◆ Task description:
An exact copy of all entries is the expected answer.

[Stored dataset items]
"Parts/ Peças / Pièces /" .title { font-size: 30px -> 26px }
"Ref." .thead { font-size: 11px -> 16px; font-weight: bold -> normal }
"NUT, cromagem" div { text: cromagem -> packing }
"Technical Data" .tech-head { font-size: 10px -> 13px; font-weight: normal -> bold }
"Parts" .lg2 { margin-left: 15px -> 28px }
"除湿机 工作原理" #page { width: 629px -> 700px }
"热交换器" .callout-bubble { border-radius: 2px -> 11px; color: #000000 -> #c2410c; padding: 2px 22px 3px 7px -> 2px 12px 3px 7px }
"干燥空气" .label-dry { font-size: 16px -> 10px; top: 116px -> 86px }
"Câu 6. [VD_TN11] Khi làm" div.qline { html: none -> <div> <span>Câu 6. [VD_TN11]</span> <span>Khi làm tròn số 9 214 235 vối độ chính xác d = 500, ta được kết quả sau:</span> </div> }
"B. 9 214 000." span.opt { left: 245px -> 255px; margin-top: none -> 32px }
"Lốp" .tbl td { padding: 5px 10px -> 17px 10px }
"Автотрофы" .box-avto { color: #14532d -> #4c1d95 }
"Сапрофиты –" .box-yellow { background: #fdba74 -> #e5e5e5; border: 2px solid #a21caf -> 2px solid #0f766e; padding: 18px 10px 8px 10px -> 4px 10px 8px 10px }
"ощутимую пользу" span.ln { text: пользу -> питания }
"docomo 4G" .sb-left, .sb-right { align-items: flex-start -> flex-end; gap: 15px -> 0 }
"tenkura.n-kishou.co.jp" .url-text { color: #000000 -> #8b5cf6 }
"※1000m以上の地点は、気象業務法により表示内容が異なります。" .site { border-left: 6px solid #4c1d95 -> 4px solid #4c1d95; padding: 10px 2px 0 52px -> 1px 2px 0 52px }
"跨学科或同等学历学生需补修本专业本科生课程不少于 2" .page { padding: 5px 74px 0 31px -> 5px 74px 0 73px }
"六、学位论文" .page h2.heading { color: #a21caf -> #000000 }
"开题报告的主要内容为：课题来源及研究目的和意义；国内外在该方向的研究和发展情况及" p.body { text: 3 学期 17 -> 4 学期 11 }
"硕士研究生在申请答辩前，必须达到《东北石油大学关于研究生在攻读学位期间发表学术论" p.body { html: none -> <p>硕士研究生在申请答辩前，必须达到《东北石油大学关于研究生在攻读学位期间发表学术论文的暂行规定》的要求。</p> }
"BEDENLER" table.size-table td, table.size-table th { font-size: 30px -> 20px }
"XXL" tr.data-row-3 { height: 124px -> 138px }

◆ Answer to the exercise:
"Parts/ Peças / Pièces /" .title { font-size: 30px -> 26px }
"Ref." .thead { font-size: 11px -> 16px; font-weight: bold -> normal }
"NUT, cromagem" div { text: cromagem -> packing }
"Technical Data" .tech-head { font-size: 10px -> 13px; font-weight: normal -> bold }
"Parts" .lg2 { margin-left: 15px -> 28px }
"除湿机 工作原理" #page { width: 629px -> 700px }
"热交换器" .callout-bubble { border-radius: 2px -> 11px; color: #000000 -> #c2410c; padding: 2px 22px 3px 7px -> 2px 12px 3px 7px }
"干燥空气" .label-dry { font-size: 16px -> 10px; top: 116px -> 86px }
"Câu 6. [VD_TN11] Khi làm" div.qline { html: none -> <div> <span>Câu 6. [VD_TN11]</span> <span>Khi làm tròn số 9 214 235 vối độ chính xác d = 500, ta được kết quả sau:</span> </div> }
"B. 9 214 000." span.opt { left: 245px -> 255px; margin-top: none -> 32px }
"Lốp" .tbl td { padding: 5px 10px -> 17px 10px }
"Автотрофы" .box-avto { color: #14532d -> #4c1d95 }
"Сапрофиты –" .box-yellow { background: #fdba74 -> #e5e5e5; border: 2px solid #a21caf -> 2px solid #0f766e; padding: 18px 10px 8px 10px -> 4px 10px 8px 10px }
"ощутимую пользу" span.ln { text: пользу -> питания }
"docomo 4G" .sb-left, .sb-right { align-items: flex-start -> flex-end; gap: 15px -> 0 }
"tenkura.n-kishou.co.jp" .url-text { color: #000000 -> #8b5cf6 }
"※1000m以上の地点は、気象業務法により表示内容が異なります。" .site { border-left: 6px solid #4c1d95 -> 4px solid #4c1d95; padding: 10px 2px 0 52px -> 1px 2px 0 52px }
"跨学科或同等学历学生需补修本专业本科生课程不少于 2" .page { padding: 5px 74px 0 31px -> 5px 74px 0 73px }
"六、学位论文" .page h2.heading { color: #a21caf -> #000000 }
"开题报告的主要内容为：课题来源及研究目的和意义；国内外在该方向的研究和发展情况及" p.body { text: 3 学期 17 -> 4 学期 11 }
"硕士研究生在申请答辩前，必须达到《东北石油大学关于研究生在攻读学位期间发表学术论" p.body { html: none -> <p>硕士研究生在申请答辩前，必须达到《东北石油大学关于研究生在攻读学位期间发表学术论文的暂行规定》的要求。</p> }
"BEDENLER" table.size-table td, table.size-table th { font-size: 30px -> 20px }
"XXL" tr.data-row-3 { height: 124px -> 138px }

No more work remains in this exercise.